TL;DR🔗
- Don't use regular expressions for parsing
- Parser combinators are a way to construct composable computations with higher-order functions
- Examples:
many1(digit1)
alt((tag("hello"), tag("sveiki")))
pair(description, preceded(space0, tags))
- Examples:
- Parser combinators are easy to use to get results quickly
- They are sufficient for 99% of pragmatic uses, falling short only if your library's sole purpose is parsing
Role of parsing in computing🔗
Data processing is a pillar of computing. To run an algorithm, one must first build up some data structures in memory. The way to populate data structures is to get some raw data and load it into memory. Data scientists work with raw data, clean it and create well-formatted data sets. Programming language designers tokenise source code files and then parse those into abstract syntax trees. Web-scraper author navigates scraped HTML and extracts values of interest.

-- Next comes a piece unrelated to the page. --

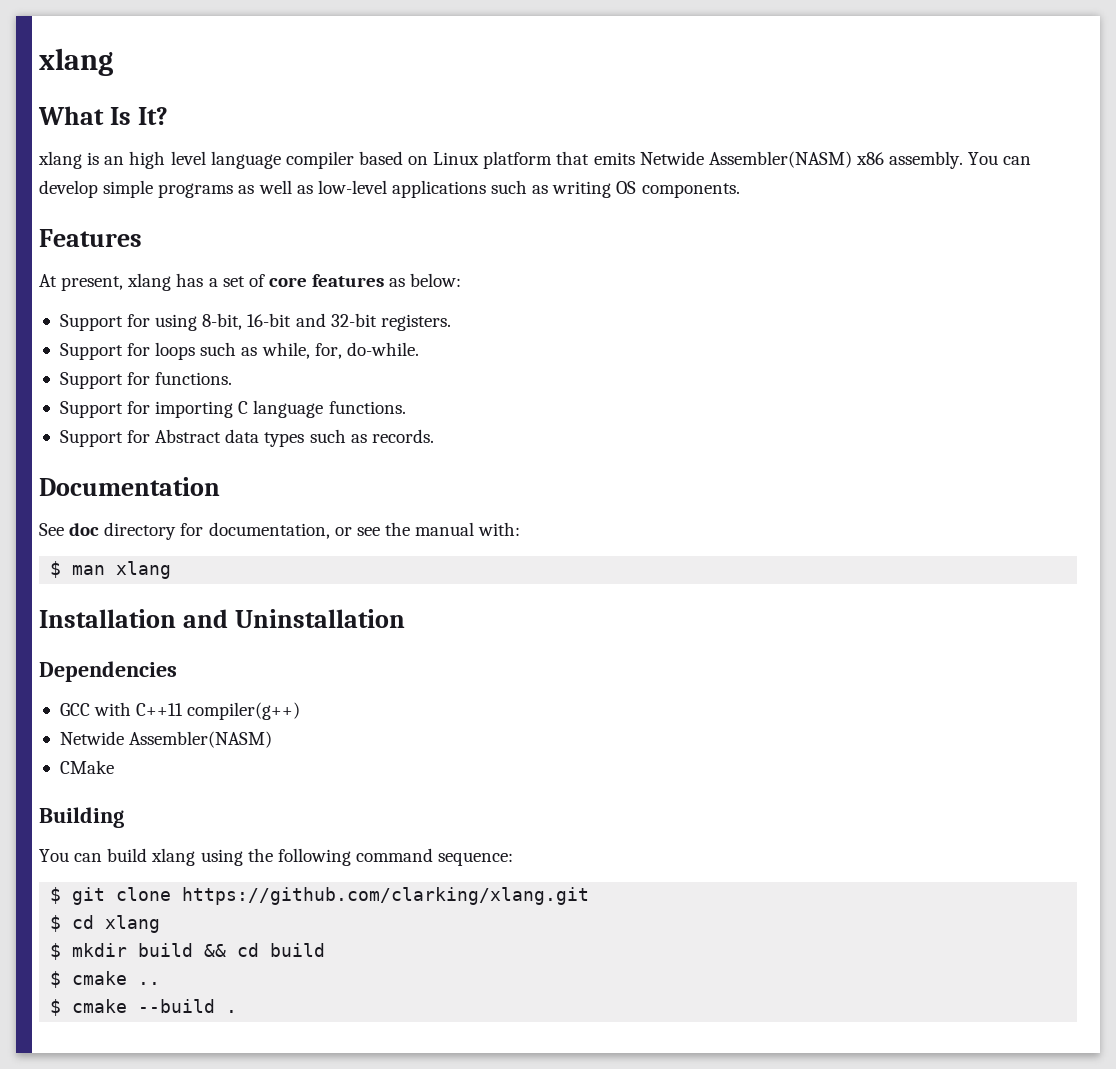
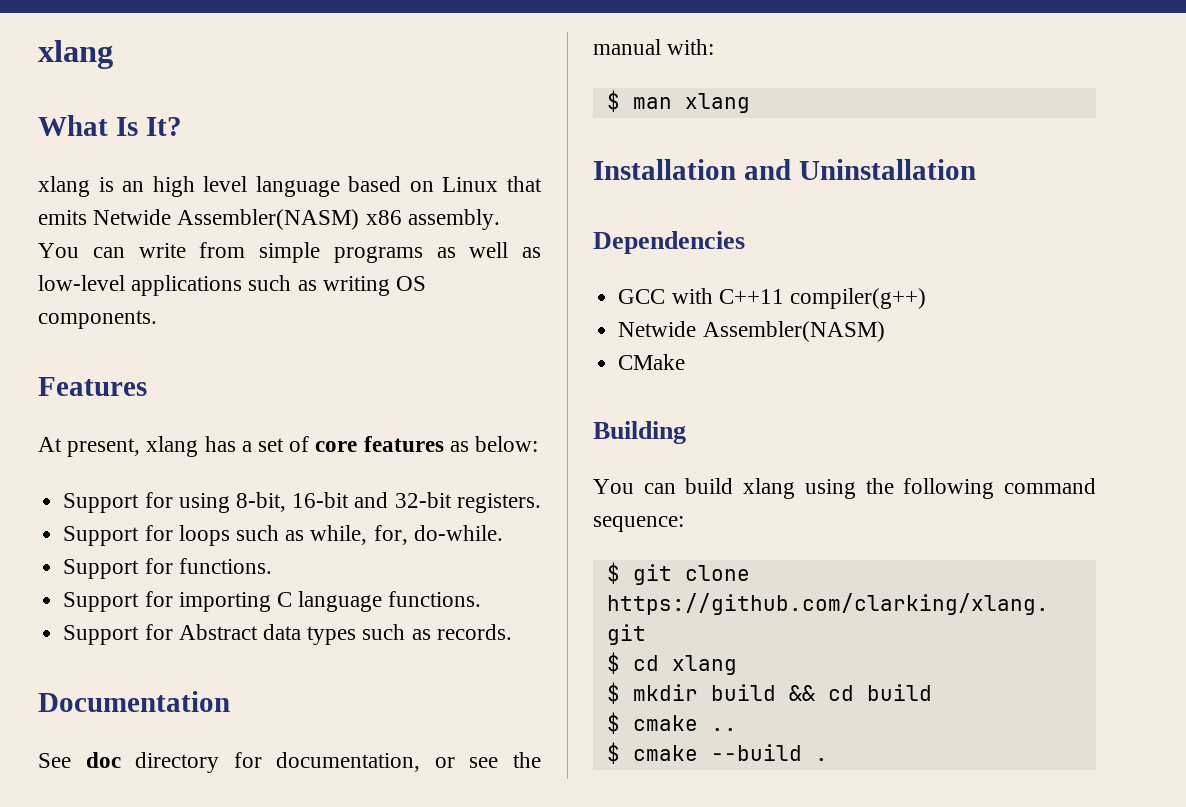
[285,151,354,169] compiler -> (340, 186) none
[483,151,553,169] platform -> (499, 184) none
[39,180,98,198] develop -> [138,242,246,258] write from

Informally, each of these steps can be called "parsing". This post talks about how to do complete, composable and correct parsing in anger. What do we mean by this?
- Parsing in anger considers the problem of data transformation pragmatically. A theoretically optimal solution is not required. Instead, the goal is to write a correct parser as quickly as possible.
- Composable parsing means that the resulting parser may consist of "smaller" components. It can itself be later on used as a component in "bigger" parsers.
- Complete parsing means that the input shall be consumed entirely. If the input can have any deviations or errors, its author shall encode them in the resulting parser.
So how do we achieve it? Let's first talk about how to not do it.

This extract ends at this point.